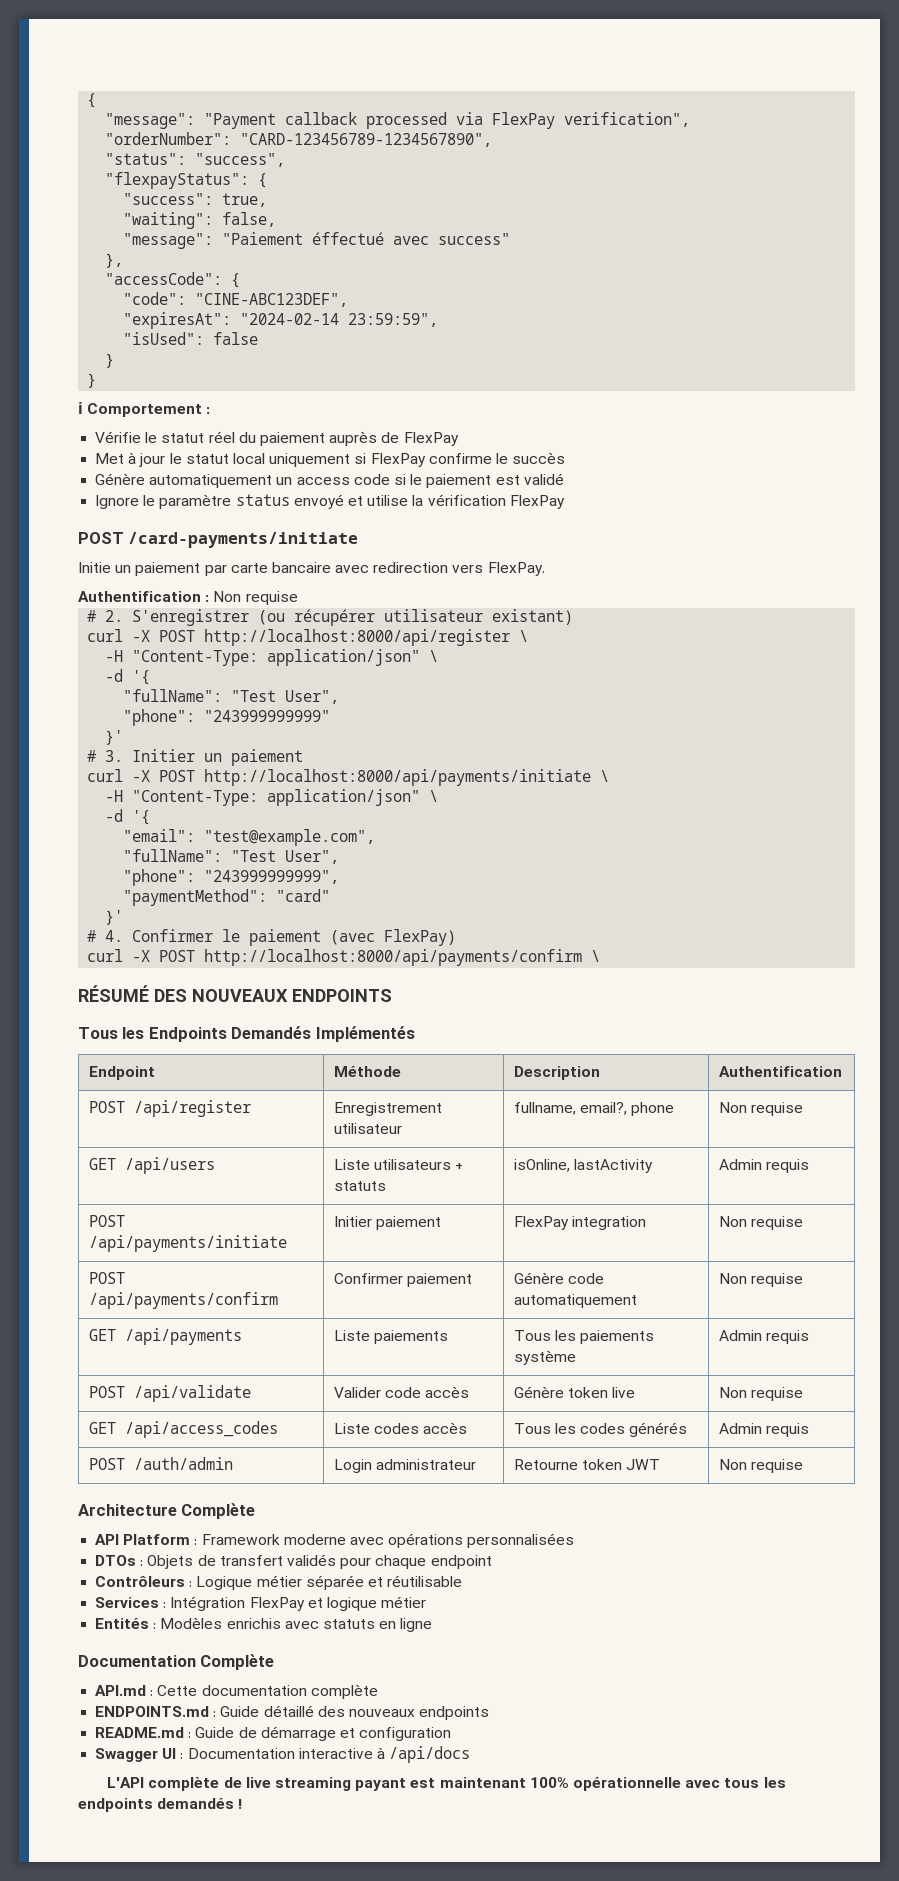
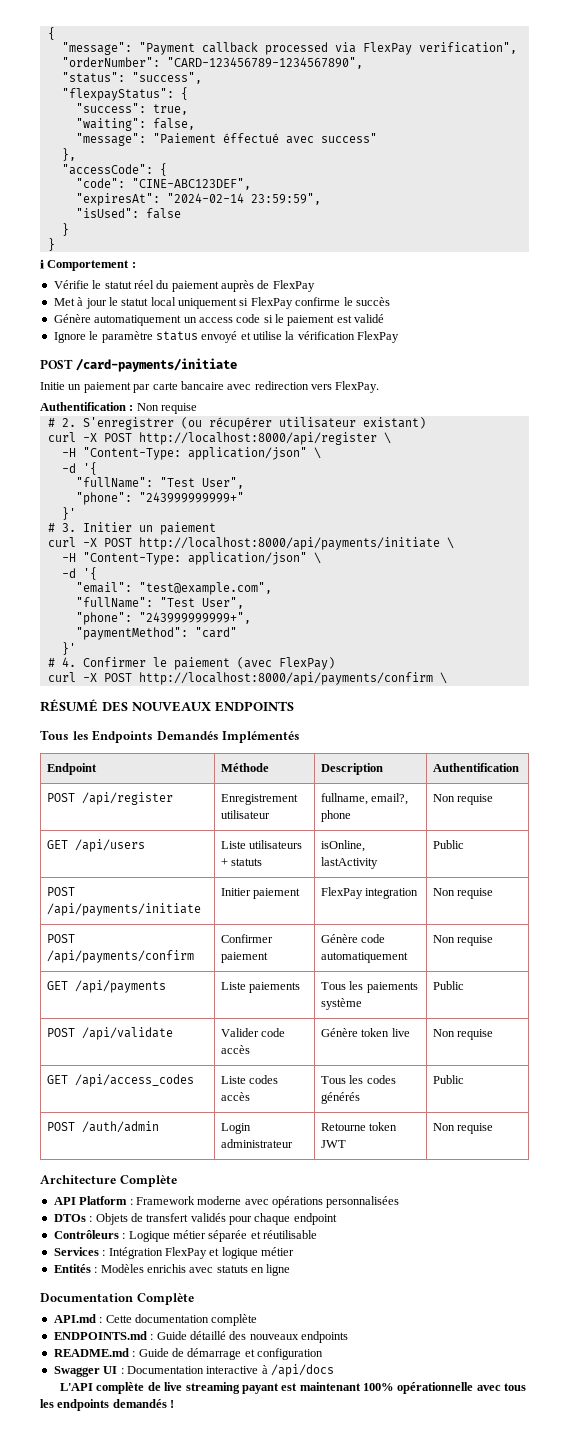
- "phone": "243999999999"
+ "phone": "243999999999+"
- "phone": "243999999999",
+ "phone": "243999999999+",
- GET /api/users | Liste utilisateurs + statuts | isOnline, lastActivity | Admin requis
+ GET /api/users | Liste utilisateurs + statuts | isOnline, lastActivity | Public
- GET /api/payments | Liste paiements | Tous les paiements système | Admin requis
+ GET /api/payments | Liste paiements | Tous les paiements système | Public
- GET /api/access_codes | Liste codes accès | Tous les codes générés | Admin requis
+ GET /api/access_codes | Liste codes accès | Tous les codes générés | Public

------------

- Activity
If pictures are present, they are dropped, and the entries above are written out word for word.

- Answer for the task
- "phone": "243999999999"
+ "phone": "243999999999+"
- "phone": "243999999999",
+ "phone": "243999999999+",
- GET /api/users | Liste utilisateurs + statuts | isOnline, lastActivity | Admin requis
+ GET /api/users | Liste utilisateurs + statuts | isOnline, lastActivity | Public
- GET /api/payments | Liste paiements | Tous les paiements système | Admin requis
+ GET /api/payments | Liste paiements | Tous les paiements système | Public
- GET /api/access_codes | Liste codes accès | Tous les codes générés | Admin requis
+ GET /api/access_codes | Liste codes accès | Tous les codes générés | Public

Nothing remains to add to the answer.